書籍の概要
この本の著者は、日本人なら誰でも知っているカップヌードルを販売されている日清食品ホールディングス社長の安藤宏基氏が書かれた自伝的経営書です。
朝ドラ「まんぷく」では、先代である創業者、安藤百福氏の人生が描かれていたので、その波乱万丈の人生とチキンラーメンやカップヌードルの誕生物語をご覧になった方も多いことでしょう。
この本は、その時のエピソードも交えながら、その後の日清食品の発展が描かれています。
前半は後継者のカリスマ創業者との向き合い方、後半は新商品、ブランディング戦略とそれを成功させる組織・体制づくりなどがテーマになっていて、会社経営にとって必要な要素が多く詰め込まれた素晴らしいビジネス書です。
ビジネス書と事業承継の解説書の両面がある本
私は事業承継対策のコンサルティングという仕事柄、経営者が書いた本をよく読みますが、その多くは、創業者のサクセスストーリーです。
ゼロから会社を興し、発展させた創業者はカリスマであり、後継者の仕事が創業者のお眼鏡にかなうことは、残念ながら多くないと考えられます。
しかし、後継者が少しでも創業者に近づくためには創業者のノウハウをできるだけ多く吸収することが大切だと私は考えており、色々な本から、後継者に役立つ内容を抽出して、後継者へのアドバイスに役立てています。
私はこの本を、後継者が学ぶべき経営の指南書と考えて購入しました。
先代が作り上げた偉大なカップヌードルという商品・ブランドを引き継いだ2代目が「カップヌードルをぶっつぶせ!」というタイトルで書かれた本は改革のストーリーだと想像したからです。
もちろん、カップヌードルの成功の上にあぐらをかかずに、2代目である宏基氏が取り組まれた経営戦略は非常に勉強になるものでした。
しかし、私としては、事業承継の本として素晴らしさを感じました。
宏基氏のカリスマ創業者との20年に及ぶ確執や苦しみが詳細に表現されている点、そして、それから得た教訓が書かれており、他の本にない素晴らしさを感じました。
後継者への強いメッセージ
さて、本書には、「創業者とうまく付き合うための四つの教訓」が書かれています。
その1
会社の無形固定資産の中で最大価値は「創業者精神」であると思え
その2
二代目の功績は創業者の偉業の中に含まれると思え
その3
二代目は「守成の経営」に徹すべし
その4
創業者の話に異論を挟むな。まず「ごもっとも」と言え
いかがでしょうか。
特に、その4は、なかなかできることではありません。
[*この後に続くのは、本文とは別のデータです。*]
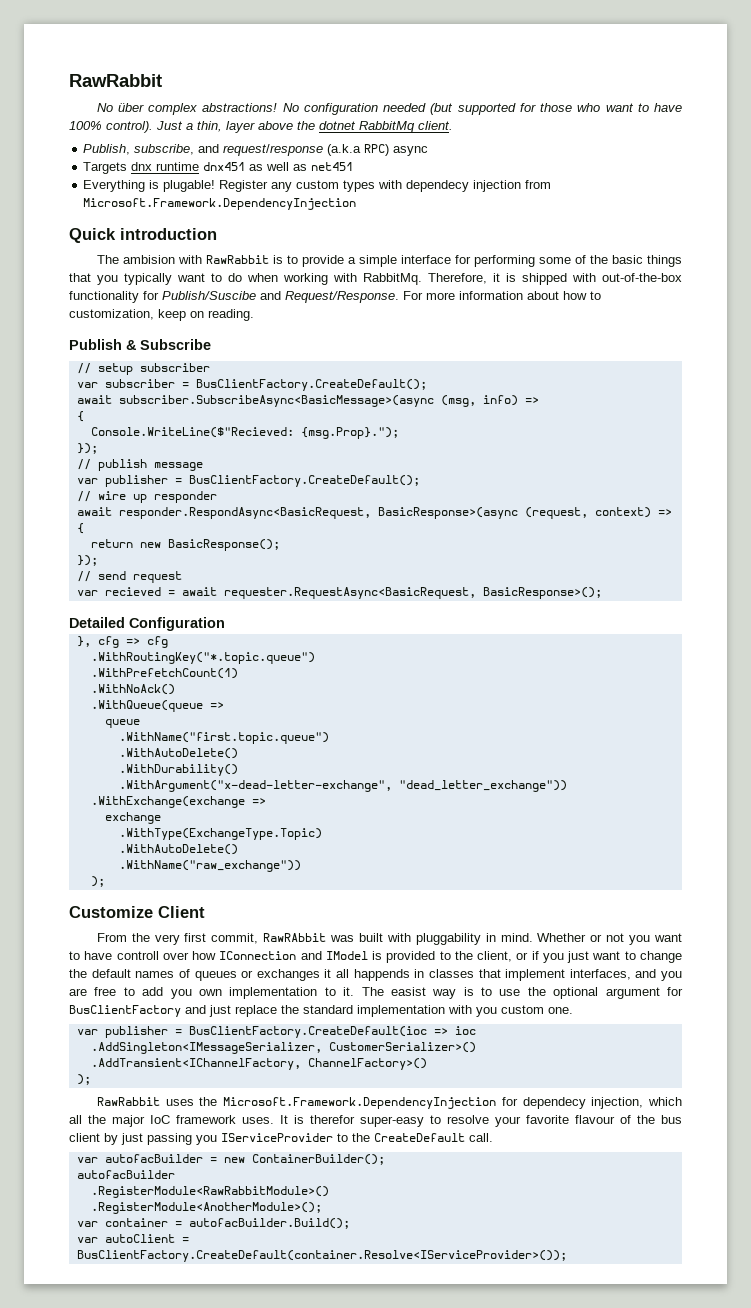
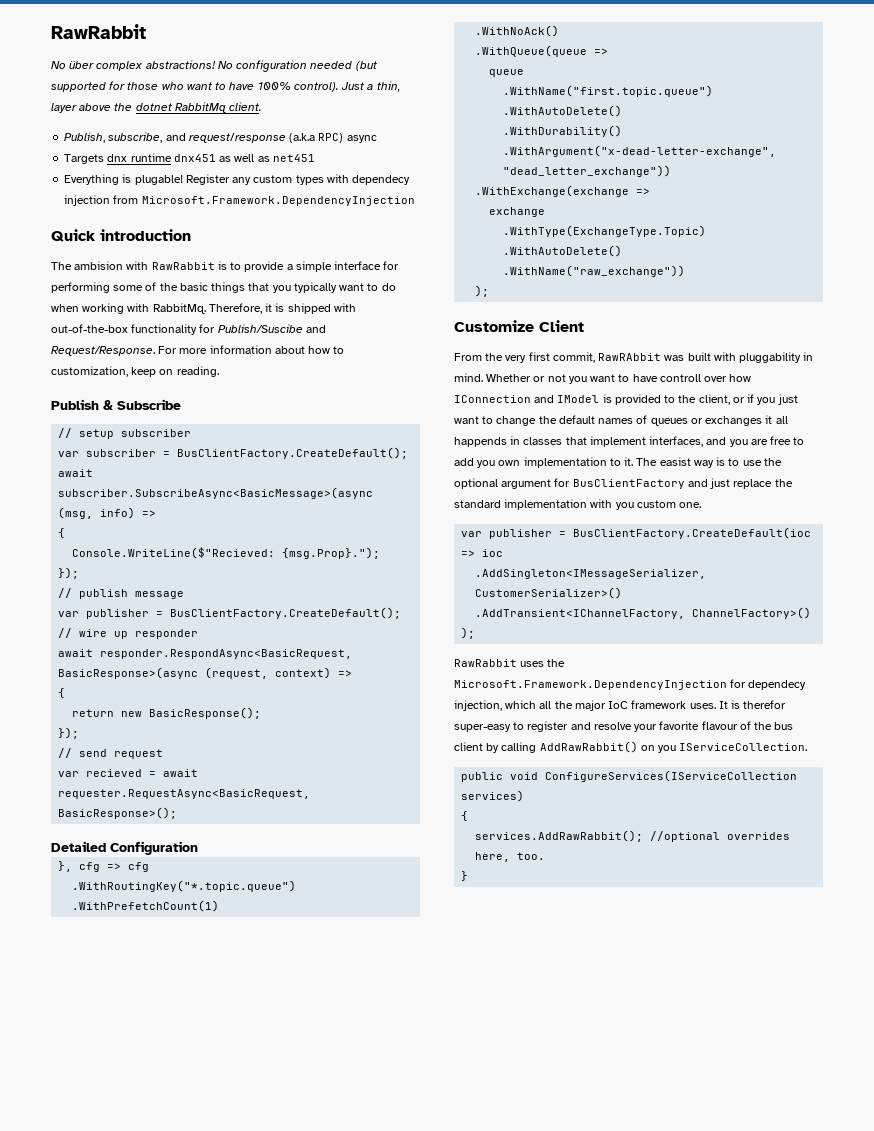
(441, 1119) none -> [527,721,591,732] register and
[121,1133,493,1145] [76,1154,385,1165] [76,1170,175,1179] [90,1186,329,1198] [90,1202,322,1214] [76,1218,350,1229] [76,1234,189,1243] [76,1250,567,1262] just passing you IServiceProvider to the CreateDefault call. // var autofacBuilder = new ContainerBuilder(); // autofacBuilder // .RegisterModule<RawRabbitModule>() // .RegisterModule<AnotherModule>(); // var container = autofacBuilder.Build(); // var autoClient = BusClientFactory.CreateDefault(container.Resolve<IServiceProvider>()); -> [501,741,808,753] [461,770,798,782] [461,790,525,802] [461,811,469,821] [475,830,791,842] [475,852,546,862] [461,871,469,881] calling AddRawRabbit() on you IServiceCollection. // public void ConfigureServices(IServiceCollection services) // { // services.AddRawRabbit(); //optional overrides here, too. // }

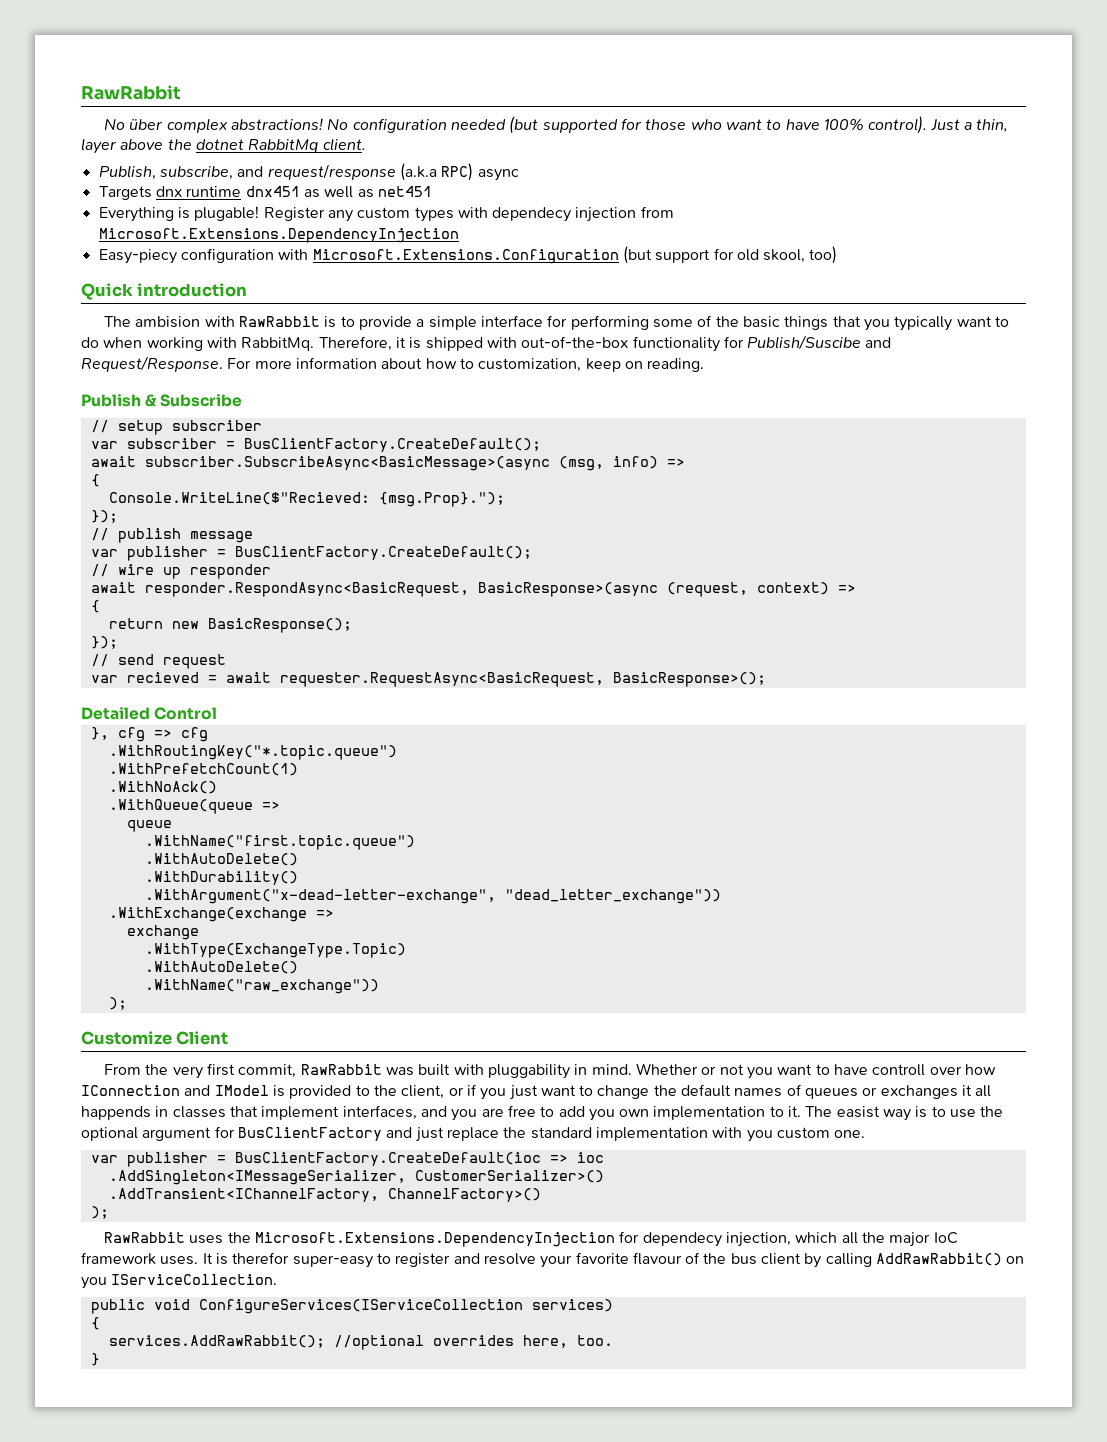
[141,196,415,206] Microsoft.Framework.DependencyInjection -> [98,228,459,243] [98,246,838,264] Microsoft.Extensions.DependencyInjection // Easy-piecy configuration with Microsoft.Extensions.Configuration (but support for old skool, too)
[110,841,198,855] Configuration -> [154,707,218,720] Control
[598,353,662,361] RawRAbbit -> [300,1064,382,1075] RawRabbit
[454,680,727,690] Microsoft.Framework.DependencyInjection -> [255,1232,616,1247] Microsoft.Extensions.DependencyInjection

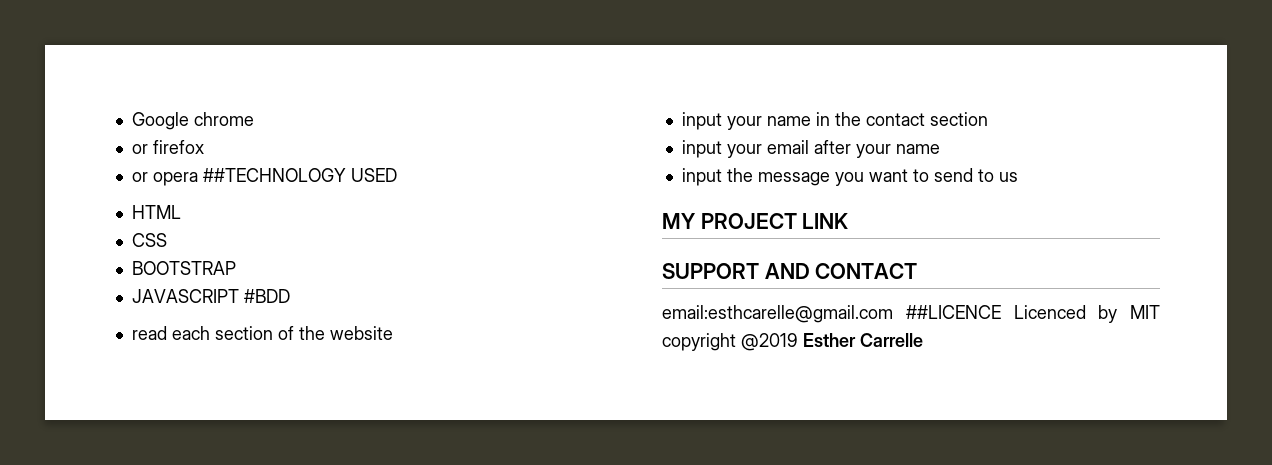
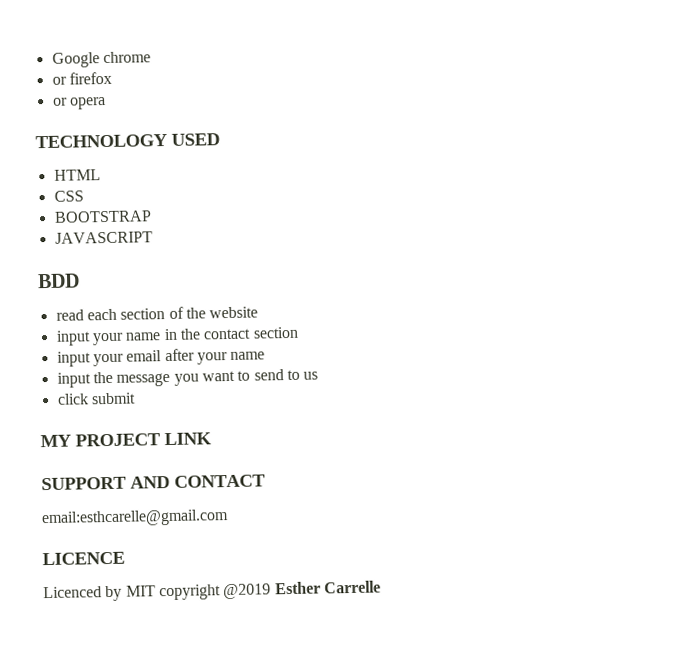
[202,168,346,182] ##TECHNOLOGY -> [35,133,168,149] // TECHNOLOGY
[243,289,290,303] #BDD -> [37,273,80,289] // BDD
(1018, 177) none -> [56,392,136,405] // click submit
[905,305,1001,319] ##LICENCE -> [42,551,125,566] // LICENCE //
後継者の方の中には反感を覚える方もいらっしゃるかもしれませんが、とても重要なメッセージであると考えます。
この項目だけ読まれると、誤解される部分もあるかと思いますので、ぜひ、本をお買い求めになって、宏基氏の解説を読まれることをおススメします。
こんなに深く、重要な話は、後継者セミナーなどで触れることは難しいと思います。
時代が変わっても色褪せない本
この本は、2009年に出版されたものです。
発売から10年以上も経過していますが、全く色褪せていない本です。
発売当初、堺屋太一氏から寄せられた書籍の帯には、『二代目には創業者の偉さが分かる。創業者には二代目の苦労は分からない。二代目こそ、強靭で謙虚で大胆でなければならない。』とあったそうです。
これも、後継者の方には、心に響くメッセージではないでしょうか。
経営を学ぶ時に、P.Fドラッカー氏の本を読んだ後継者の方は多いと思いますが、この本は、さらに経営に実践的に活用できる本として、必ず読んでいただきたい1冊です。